Source records ::
--------------------

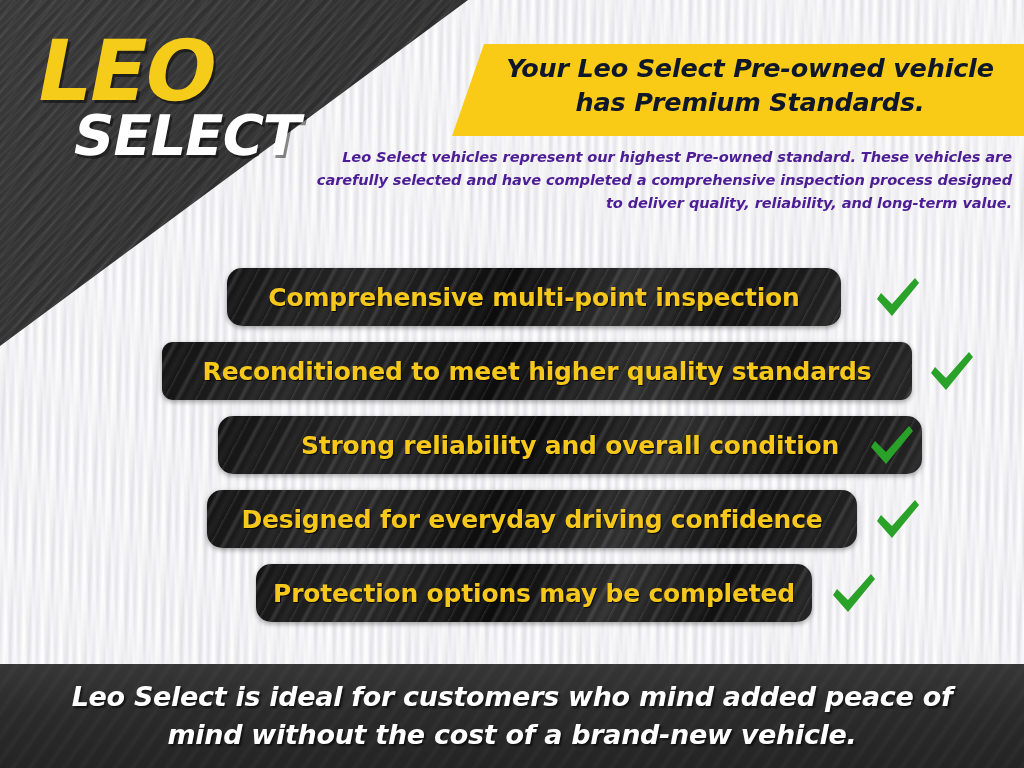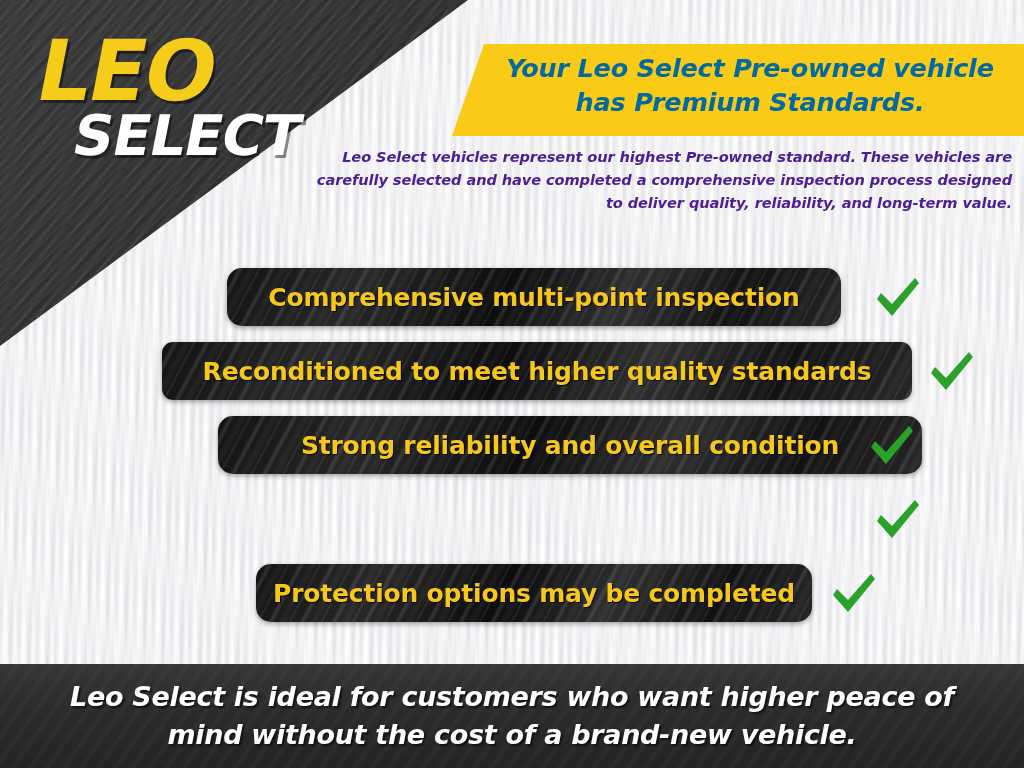--- a/index.html
+++ b/index.html
@@ -112,21 +112,21 @@
     clip-path: polygon(32px 0, 572px 0, 572px 92px, 0 92px);
     z-index: 5;
   }
   .headline-text {
     position: absolute;
     left: 484px;
     top: 52px;
     width: 532px;
     z-index: 6;
     text-align: center;
-    color: #0369a1;
+    color: #0f172a;
     font-family: "DejaVu Sans", sans-serif;
     font-weight: 700;
     font-style: italic;
     font-size: 25.5px;
     line-height: 1.32;
     letter-spacing: -0.2px;
   }
 
   
   .intro-paragraph {
@@ -277,20 +277,23 @@
         <span class="pill-label">Strong reliability and overall condition</span>
       </div>
       <div class="check" style="left:846px;">
         <svg viewBox="0 0 52 48" width="52" height="48" aria-hidden="true">
           <path d="M6 25 L10 19 L21 30 L44 4 L48 9 L21 42 Z" fill="#2aa22a"></path>
         </svg>
       </div>
     </div>
 
     <div class="feature-row">
+      <div class="pill" style="left:188px; width:650px;">
+        <span class="pill-label">Designed for everyday driving confidence</span>
+      </div>
       <div class="check" style="left:852px;">
         <svg viewBox="0 0 52 48" width="52" height="48" aria-hidden="true">
           <path d="M6 25 L10 19 L21 30 L44 4 L48 9 L21 42 Z" fill="#2aa22a"></path>
         </svg>
       </div>
     </div>
 
     <div class="feature-row">
       <div class="pill" style="left:237px; width:556px;">
         <span class="pill-label">Protection options may be completed</span>
@@ -299,18 +302,18 @@
         <svg viewBox="0 0 52 48" width="52" height="48" aria-hidden="true">
           <path d="M6 25 L10 19 L21 30 L44 4 L48 9 L21 42 Z" fill="#2aa22a"></path>
         </svg>
       </div>
     </div>
 
   </div>
 
   <div class="footer-bar">
     <div class="footer-text">
-      <div>Leo Select is ideal for customers who want higher peace of</div>
+      <div>Leo Select is ideal for customers who mind added peace of</div>
       <div>mind without the cost of a brand-new vehicle.</div>
     </div>
   </div>
 
 </div>
 
 </body></html>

--------------------

Work request :: In the copy, every entry must appear exactly as written, and no picture may appear.

Written answer ::
--- a/index.html
+++ b/index.html
@@ -112,21 +112,21 @@
     clip-path: polygon(32px 0, 572px 0, 572px 92px, 0 92px);
     z-index: 5;
   }
   .headline-text {
     position: absolute;
     left: 484px;
     top: 52px;
     width: 532px;
     z-index: 6;
     text-align: center;
-    color: #0369a1;
+    color: #0f172a;
     font-family: "DejaVu Sans", sans-serif;
     font-weight: 700;
     font-style: italic;
     font-size: 25.5px;
     line-height: 1.32;
     letter-spacing: -0.2px;
   }
 
   
   .intro-paragraph {
@@ -277,20 +277,23 @@
         <span class="pill-label">Strong reliability and overall condition</span>
       </div>
       <div class="check" style="left:846px;">
         <svg viewBox="0 0 52 48" width="52" height="48" aria-hidden="true">
           <path d="M6 25 L10 19 L21 30 L44 4 L48 9 L21 42 Z" fill="#2aa22a"></path>
         </svg>
       </div>
     </div>
 
     <div class="feature-row">
+      <div class="pill" style="left:188px; width:650px;">
+        <span class="pill-label">Designed for everyday driving confidence</span>
+      </div>
       <div class="check" style="left:852px;">
         <svg viewBox="0 0 52 48" width="52" height="48" aria-hidden="true">
           <path d="M6 25 L10 19 L21 30 L44 4 L48 9 L21 42 Z" fill="#2aa22a"></path>
         </svg>
       </div>
     </div>
 
     <div class="feature-row">
       <div class="pill" style="left:237px; width:556px;">
         <span class="pill-label">Protection options may be completed</span>
@@ -299,18 +302,18 @@
         <svg viewBox="0 0 52 48" width="52" height="48" aria-hidden="true">
           <path d="M6 25 L10 19 L21 30 L44 4 L48 9 L21 42 Z" fill="#2aa22a"></path>
         </svg>
       </div>
     </div>
 
   </div>
 
   <div class="footer-bar">
     <div class="footer-text">
-      <div>Leo Select is ideal for customers who want higher peace of</div>
+      <div>Leo Select is ideal for customers who mind added peace of</div>
       <div>mind without the cost of a brand-new vehicle.</div>
     </div>
   </div>
 
 </div>
 
 </body></html>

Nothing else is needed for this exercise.